Esto lo reconoce el teólogo judío, Jacob Neuser (Un Rabino habla con Jesús), citado por Benedicto XVI en su libro Jesús de Nazaret. «Ahora me doy cuenta de que lo que Jesús me exige, sólo me lo puede pedir Dios», dice Neuser, y lo explica: Jesús no fue simplemente un rabino reformador, que interpretó de un modo liberal las restricciones del sábado… Jesús se ve a sí mismo como la Torá, como la palabra de Dios en persona.

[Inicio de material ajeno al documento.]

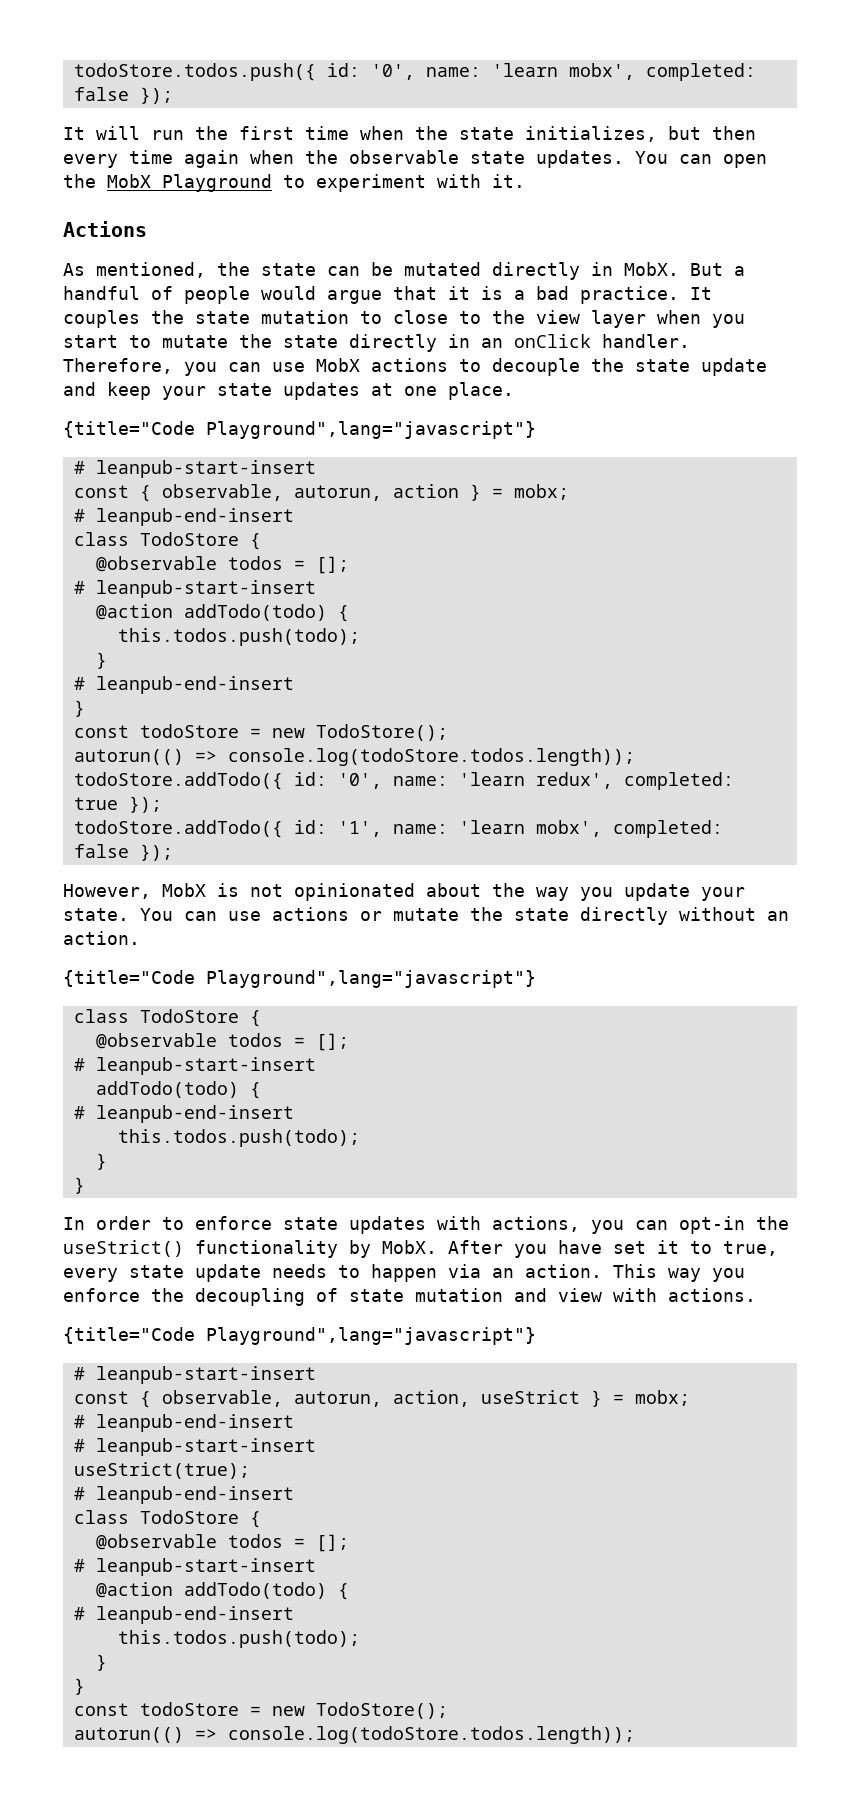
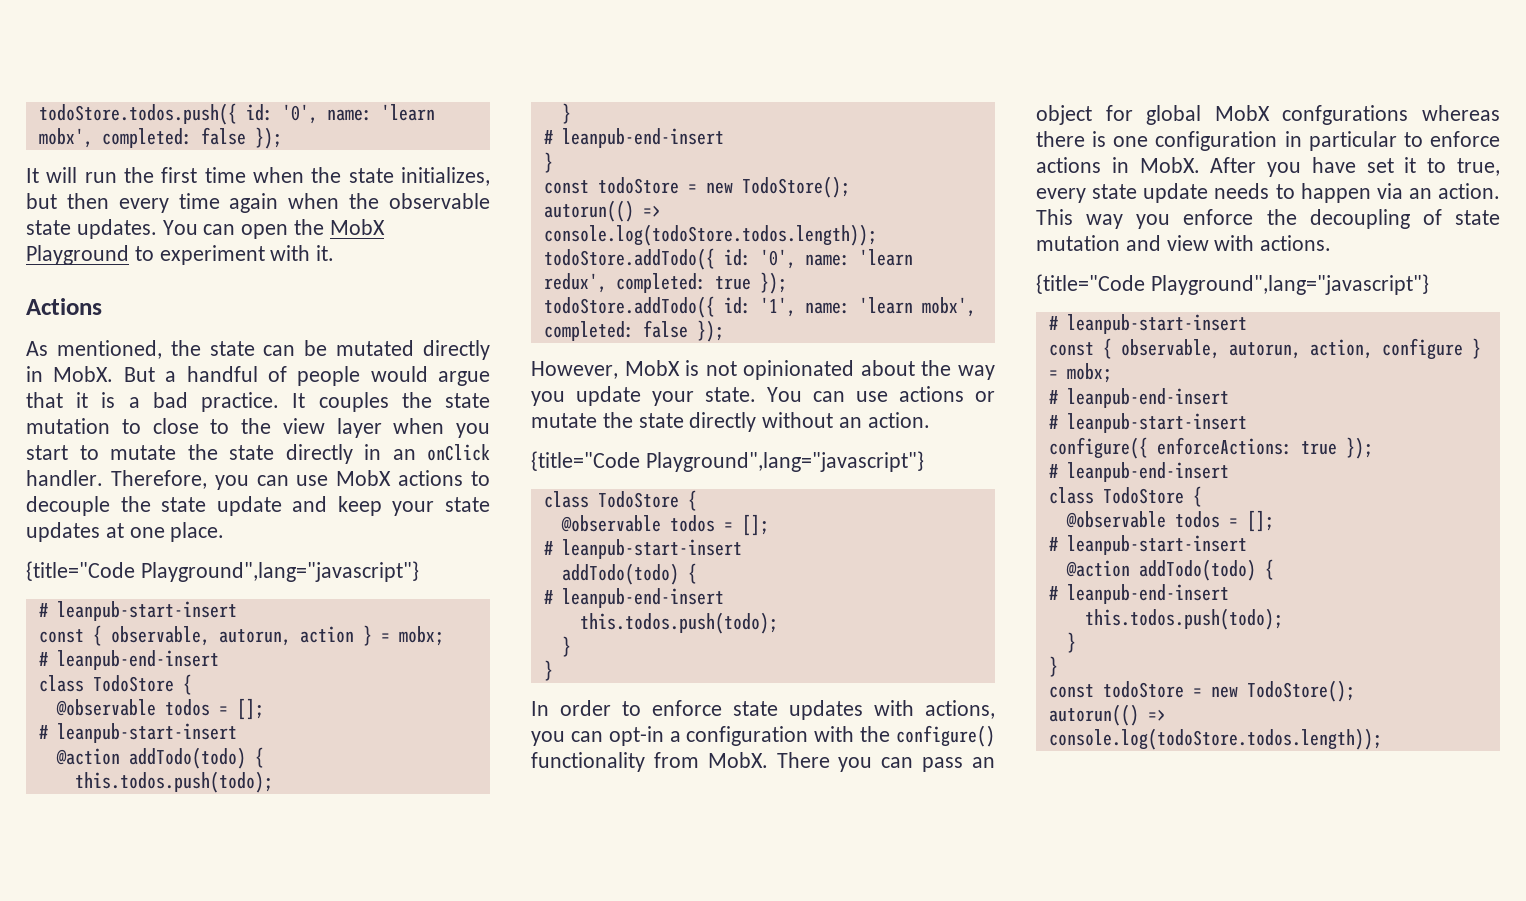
[756,1216,789,1230] [63,1240,371,1258] the useStrict() functionality by -> [669,725,995,747] [531,752,995,772] [1036,105,1500,125] [1036,131,1500,151] [1036,157,1129,173] a configuration with the configure() functionality from MobX. There you can pass an object for global MobX confgurations whereas there is one configuration in particular to enforce actions in
[480,1390,580,1404] useStrict -> [1381,338,1463,360] configure
[73,1462,250,1479] useStrict(true); -> [1048,437,1373,459] configure({ enforceActions: true });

Esto tiene su fundamento y justificación en la pretensión de Jesús de ser, junto con la comunidad de sus discípulos, el origen y centro de un nuevo Israel. El cambio de la estructura social, es decir, la transformación del «Israel eterno» en una nueva comunidad y la reivindicación de Jesús de ser Dios, están directamente relacionadas entre sí: Si Jesús es Dios, tiene el poder y el título para tratar la Torá como Él lo hace. Sólo en este caso puede reinterpretar el ordenamiento mosaico de los mandamientos de Dios de un modo tan radical, como sólo Dios mismo, el Legislador, puede hacerlo.
Volviendo al texto de Lucas (o a sus paralelos de Mc 2, 23-28 y Mt 12,1-14), hay que reconocer que, implícitamente, se presenta a Jesús con los atributos de Mesías davídico, sacerdote, Dios con nosotros, Emmanuel. David es el rey santo que prefigura al Mesías-rey; Jesús es descendiente suyo, heredero de su trono, pero el que lleva a plenitud la profecía del reinado de Dios.
Se menciona la casa de Dios, y Jesús dirá que su cuerpo es el nuevo templo, que no podrá ser destruido. Jesús es la morada de Dios entre nosotros, en su humanidad se encarna el Hijo eterno del Padre, habita en Él la plenitud de la divinidad corporalmente (Col 2, 9). David y su gente comieron los panes de la ofrenda, que no eran más que un recordatorio de la providencia con que Dios sostenía a su pueblo, y un tímido símbolo del verdadero pan de vida que Jesús dará con su cuerpo entregado y hecho comida de vida eterna.
Los sacerdotes
eran los que tenían acceso a la casa de Dios, pero con Jesús se abre para todos
el acceso a Dios, como dice el autor de la carta a los Hebreos (9, 11-12): Cristo vino como el sumo sacerdote que nos
consigue los nuevos dones de Dios, y entró en un santuario más noble y más
perfecto, no hecho por hombres, es decir, que no es algo creado. Y no fue la
sangre de chivos o de novillos la que le abrió el santuario, sino su propia
sangre, cuando consiguió de una sola vez la liberación definitiva.